• _WHAT YOU HAVE TO DO_: Provide an exact copy of the data, excluding the images.

• _DATASET ENTRIES_:

= = = =

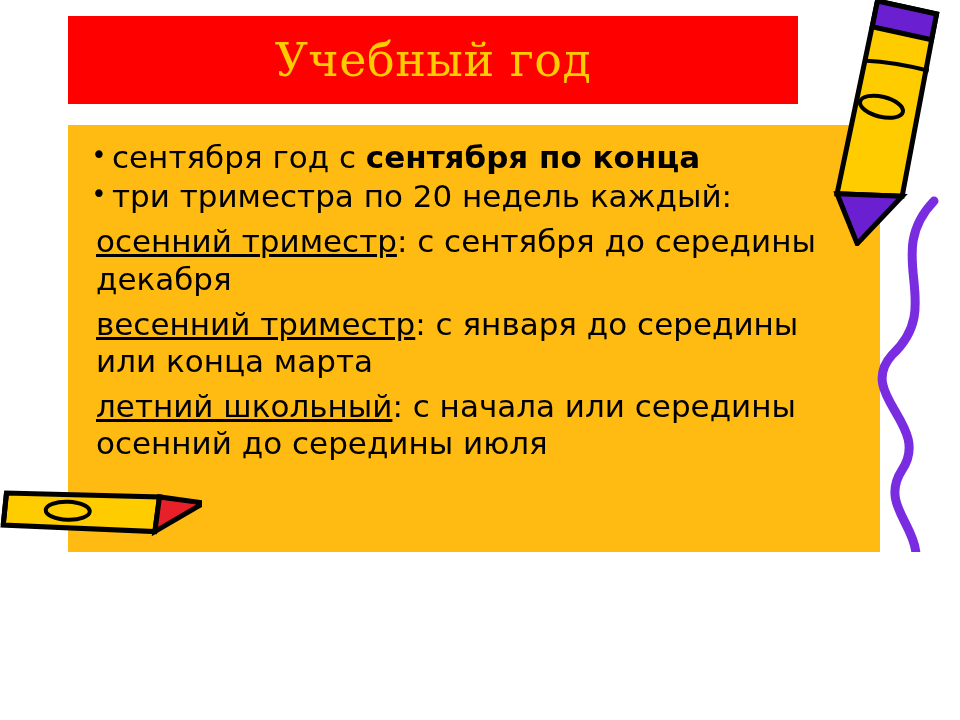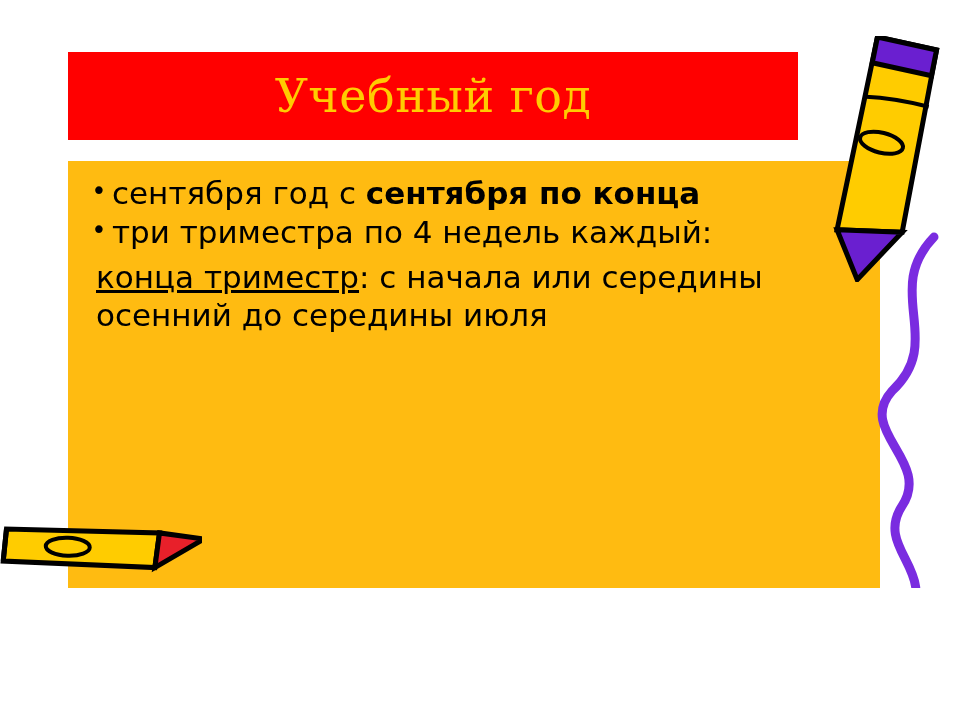--- a/index.html
+++ b/index.html
@@ -14,7 +14,6 @@
     overflow: hidden;
     background: #ffffff;
     font-family: "DejaVu Sans", sans-serif;
-    margin-top: 36px;
   }
 
   

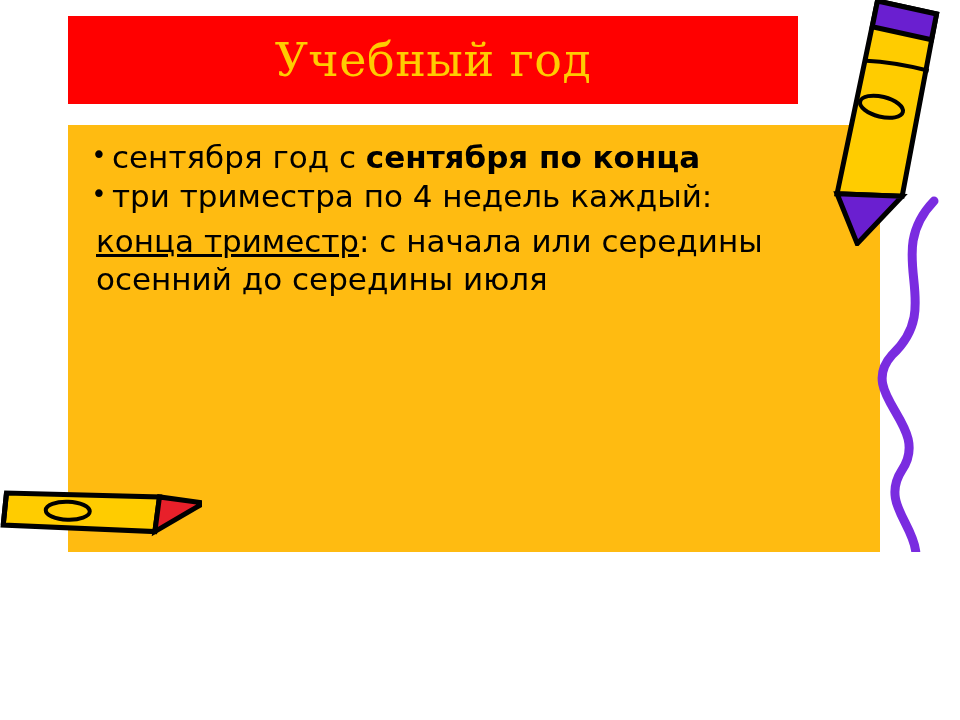--- a/index.html
+++ b/index.html
@@ -117,7 +117,7 @@
 
     <div class="bullet-line">
       <span class="bullet-dot">•</span>
-      <span class="bullet-text">три триместра по 4 недель каждый:</span>
+      <span class="bullet-text">три триместра по 20 недель каждый:</span>
     </div>
 
 

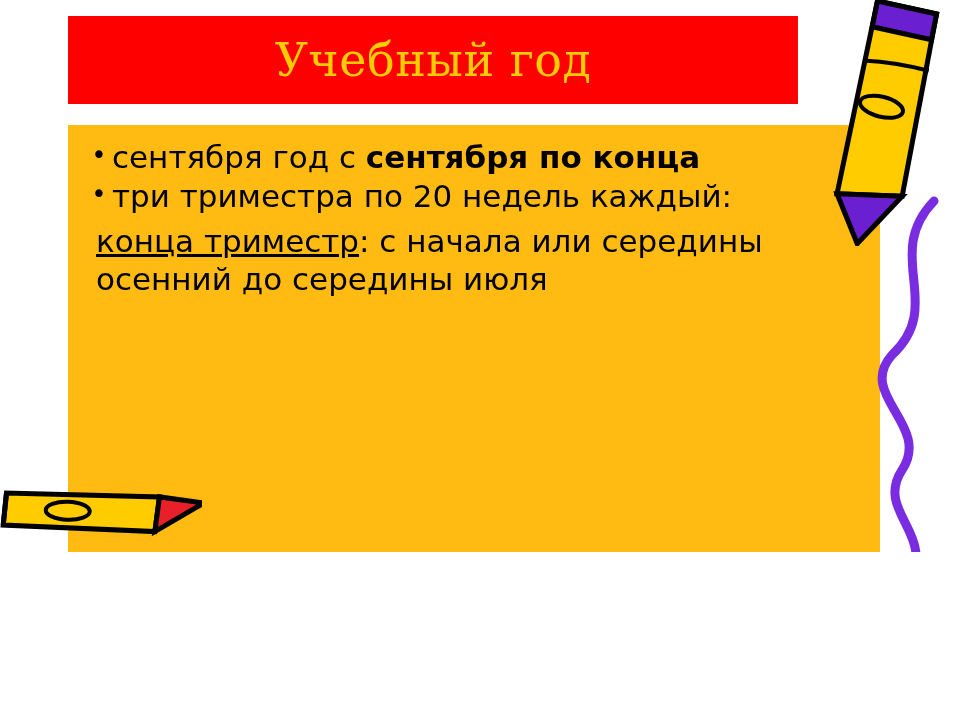--- a/index.html
+++ b/index.html
@@ -120,6 +120,9 @@
       <span class="bullet-text">три триместра по 20 недель каждый:</span>
     </div>
 
+    <div class="para">
+      <span class="underline">осенний триместр</span><span>:</span><span> с сентября до середины декабря</span>
+    </div>
 
 
     <div class="para">

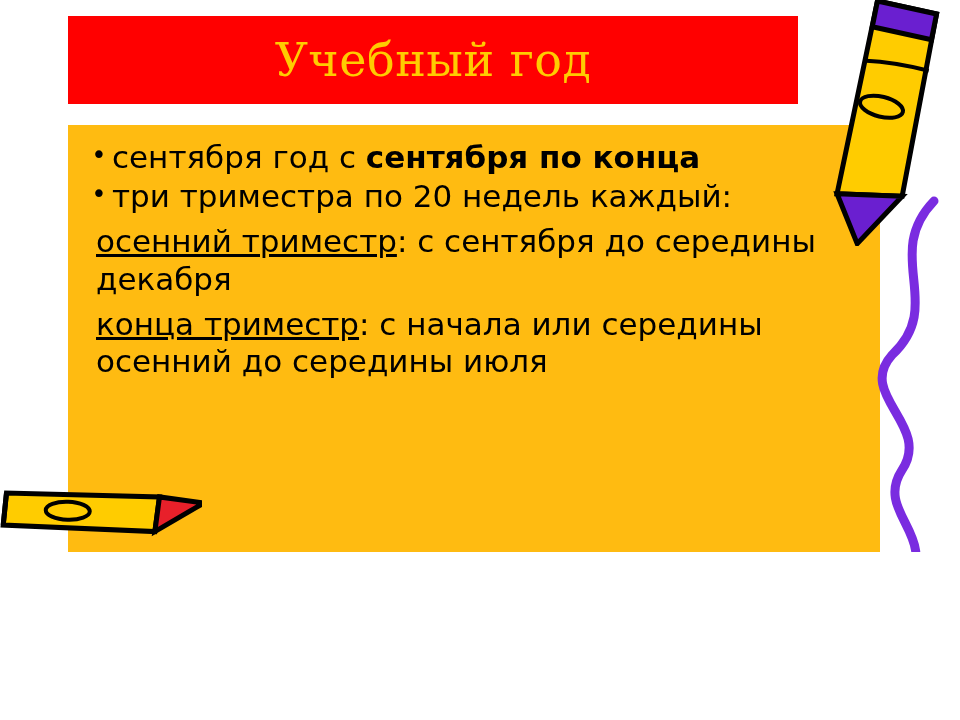--- a/index.html
+++ b/index.html
@@ -124,6 +124,9 @@
       <span class="underline">осенний триместр</span><span>:</span><span> с сентября до середины декабря</span>
     </div>
 
+    <div class="para">
+      <span class="underline">весенний триместр</span><span>:</span><span> с января до середины или конца марта</span>
+    </div>
 
     <div class="para">
       <span class="underline">конца триместр</span><span>:</span><span> с начала или середины осенний до середины июля</span>

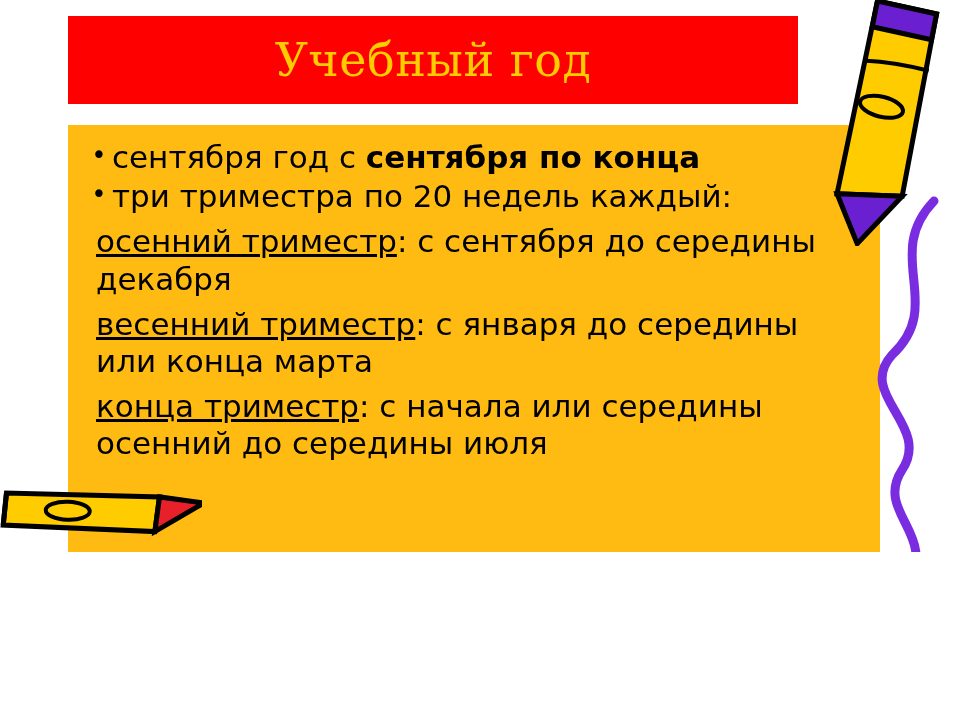--- a/index.html
+++ b/index.html
@@ -129,7 +129,7 @@
     </div>
 
     <div class="para">
-      <span class="underline">конца триместр</span><span>:</span><span> с начала или середины осенний до середины июля</span>
+      <span class="underline">летний школьный</span><span>:</span><span> с начала или середины осенний до середины июля</span>
     </div>
 
   </div>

= = = =

• _RESULT OF THIS TASK_:
--- a/index.html
+++ b/index.html
@@ -14,7 +14,6 @@
     overflow: hidden;
     background: #ffffff;
     font-family: "DejaVu Sans", sans-serif;
-    margin-top: 36px;
   }
 
   

--- a/index.html
+++ b/index.html
@@ -117,7 +117,7 @@
 
     <div class="bullet-line">
       <span class="bullet-dot">•</span>
-      <span class="bullet-text">три триместра по 4 недель каждый:</span>
+      <span class="bullet-text">три триместра по 20 недель каждый:</span>
     </div>
 
 

--- a/index.html
+++ b/index.html
@@ -120,6 +120,9 @@
       <span class="bullet-text">три триместра по 20 недель каждый:</span>
     </div>
 
+    <div class="para">
+      <span class="underline">осенний триместр</span><span>:</span><span> с сентября до середины декабря</span>
+    </div>
 
 
     <div class="para">

--- a/index.html
+++ b/index.html
@@ -124,6 +124,9 @@
       <span class="underline">осенний триместр</span><span>:</span><span> с сентября до середины декабря</span>
     </div>
 
+    <div class="para">
+      <span class="underline">весенний триместр</span><span>:</span><span> с января до середины или конца марта</span>
+    </div>
 
     <div class="para">
       <span class="underline">конца триместр</span><span>:</span><span> с начала или середины осенний до середины июля</span>

--- a/index.html
+++ b/index.html
@@ -129,7 +129,7 @@
     </div>
 
     <div class="para">
-      <span class="underline">конца триместр</span><span>:</span><span> с начала или середины осенний до середины июля</span>
+      <span class="underline">летний школьный</span><span>:</span><span> с начала или середины осенний до середины июля</span>
     </div>
 
   </div>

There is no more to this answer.